Republicans are also using the strategy against well-heeled Democrats.
Wisconsin Republicans have accused Mary Burke, a candidate for governor and a former executive at a bicycle manufacturer, of outsourcing jobs to China. Pennsylvania Republicans have faulted Tom Wolf, a businessman who has spent $10 million on a gubernatorial bid, for paying a lower tax rate than the average resident.
Ads branding Burke as “Millionaire Mary” and Wolf as “Millionaire Tom” have blanketed the airwaves in Pennsylvania and in Wisconsin, where polls predict a close race.

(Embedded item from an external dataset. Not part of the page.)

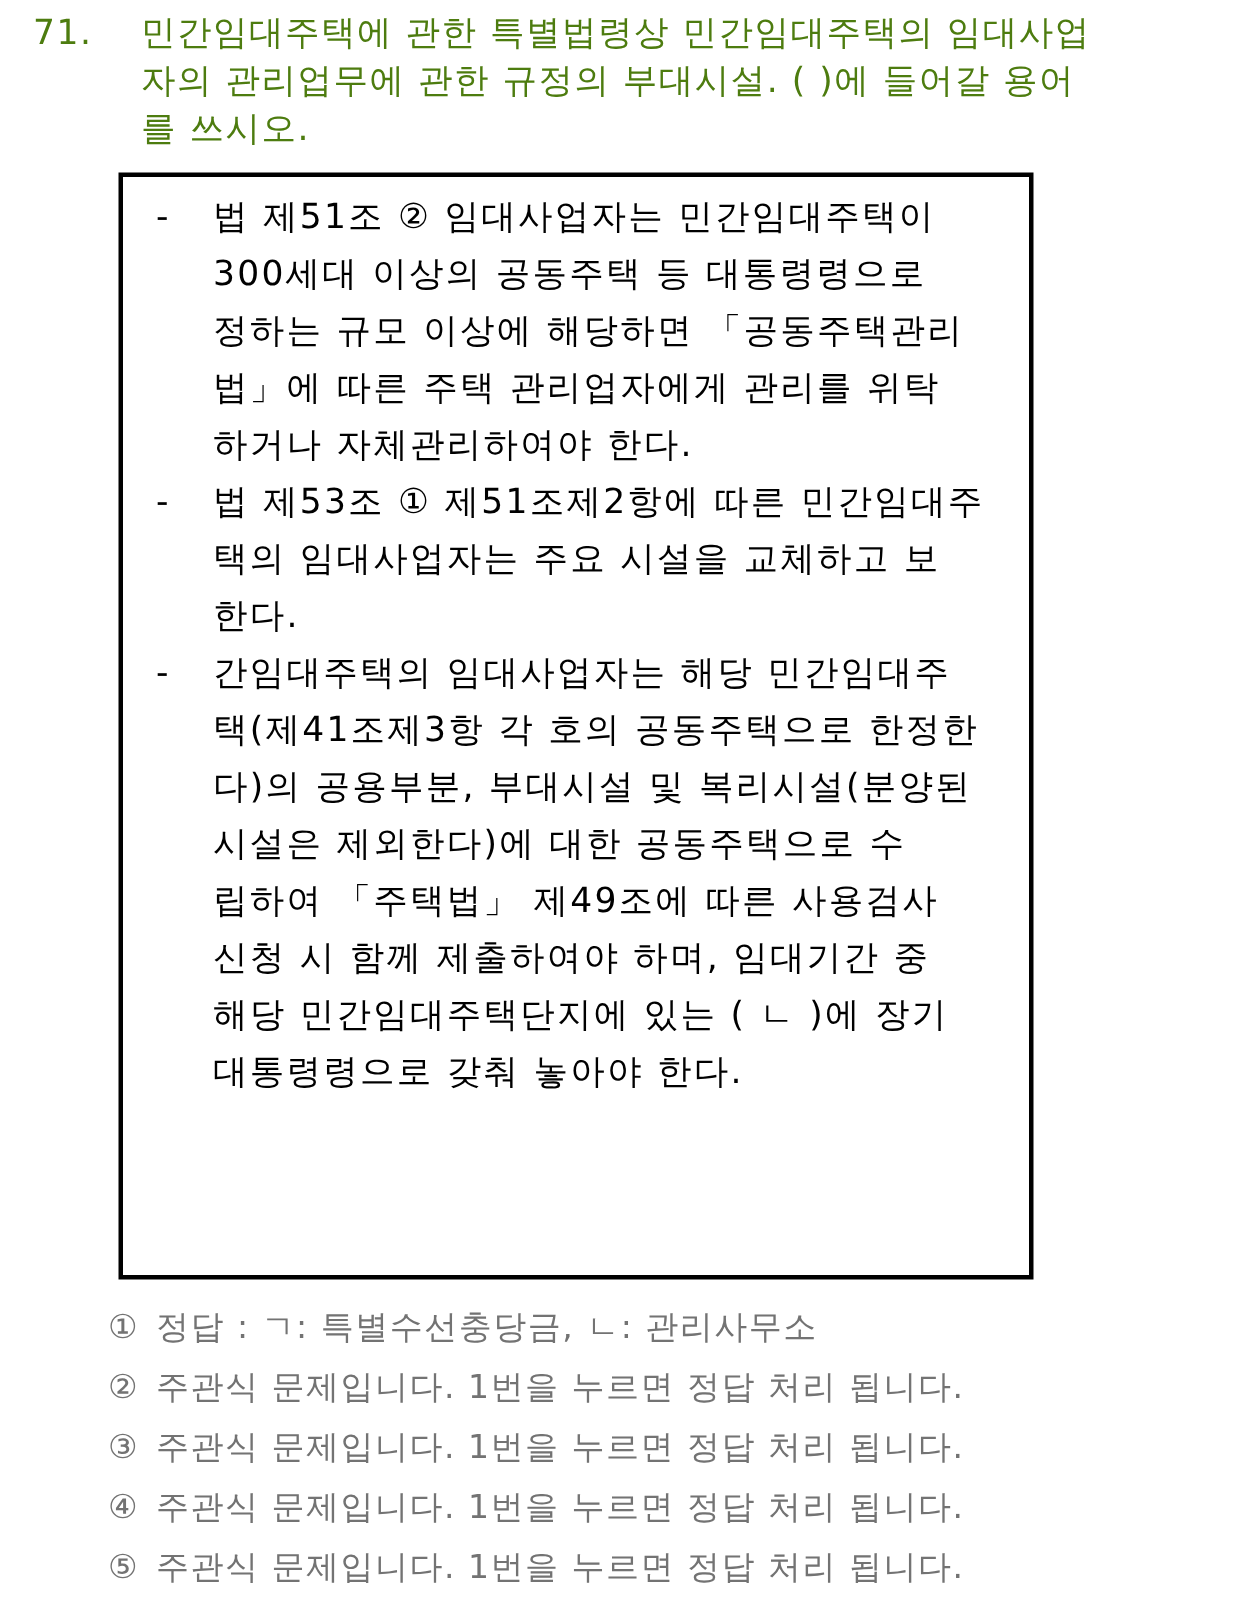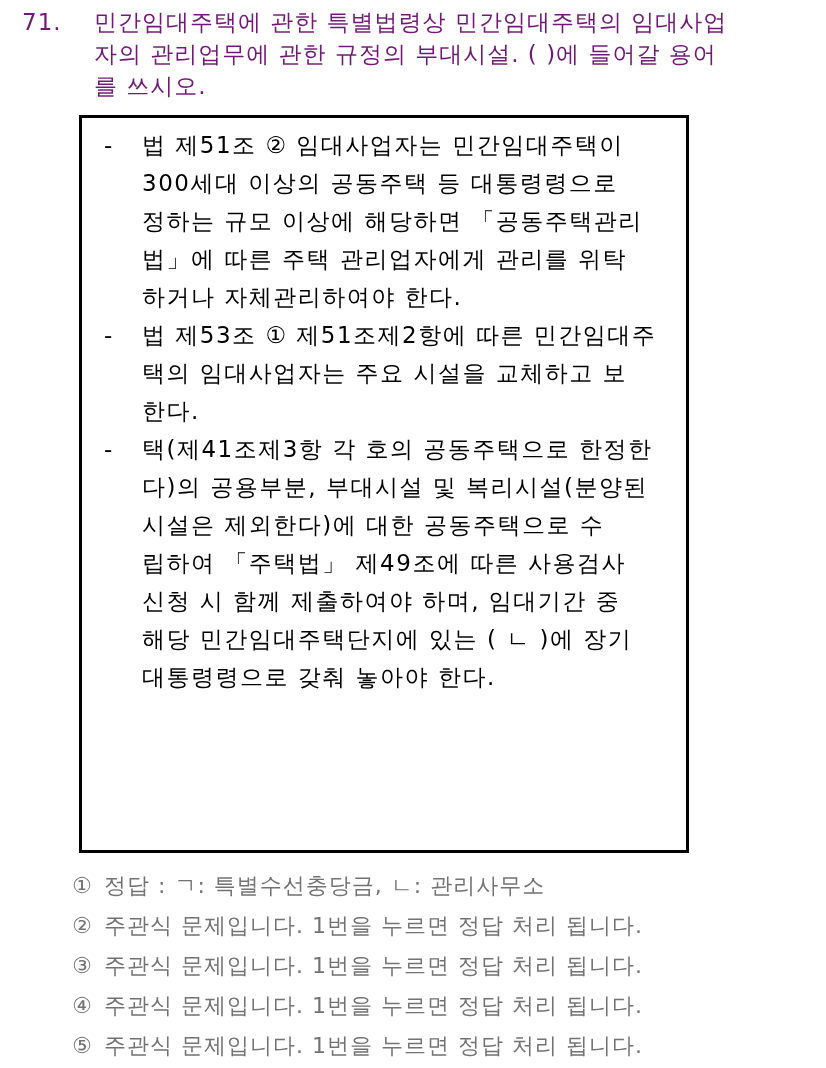"71." .question { color: #701a75 -> #4d7c0f }
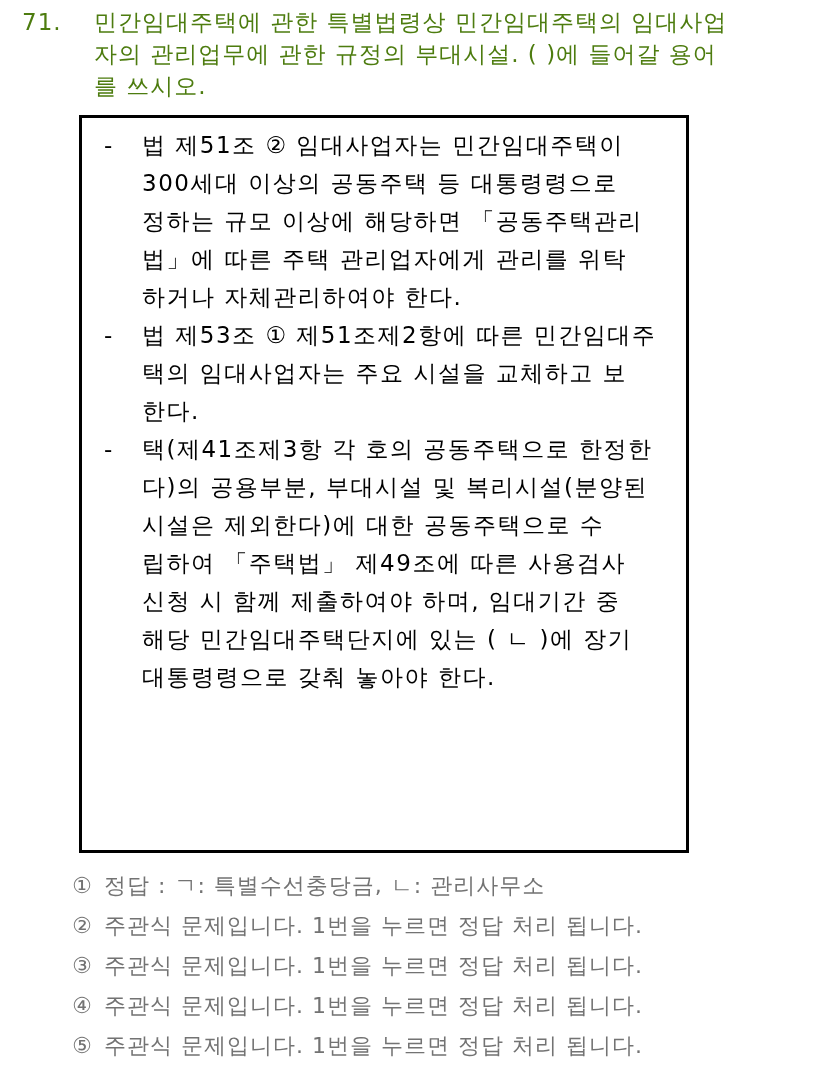"간임대주택의 임대사업자는 해당 민간임대주" span.clause-line { html: none -> <span>간임대주택의 임대사업자는 해당 민간임대주</span> }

In Florida, Scott began highlighting Crist’s wealth after facing months of attacks over his own multimillion-dollar fortune. Scott, a former health-care executive who lists his net worth at $132.7 million, has criticized Crist as someone who had a pampered upbringing.
Crist, a 58-year-old lawyer and the son of a doctor, lists his net worth at about $1.2 million. Scott, 61, and Crist are deadlocked in pre-election polls.
Candidates often downplay their wealth as they attempt to connect with voters. Wolf has appeared in ads driving a 2006 Jeep Wrangler and Rauner has featured his 20-year-old camper van and $18 wristwatch in commercials.
Hearkening back to a hardscrabble upbringing or poor grandparents is one way candidates can deflect scrutiny of their finances, Carnes said.
Obama, who listed his midpoint net worth at $4.7 million during his 2008 campaign, told voters that he struggled to pay off student loans and started out as a low-paid community organizer.
“When voters hear that a candidate grew up in working-class family, even if the candidate is wealthy, they perceive the candidate as being a little more connected to ordinary citizens,” Carnes said.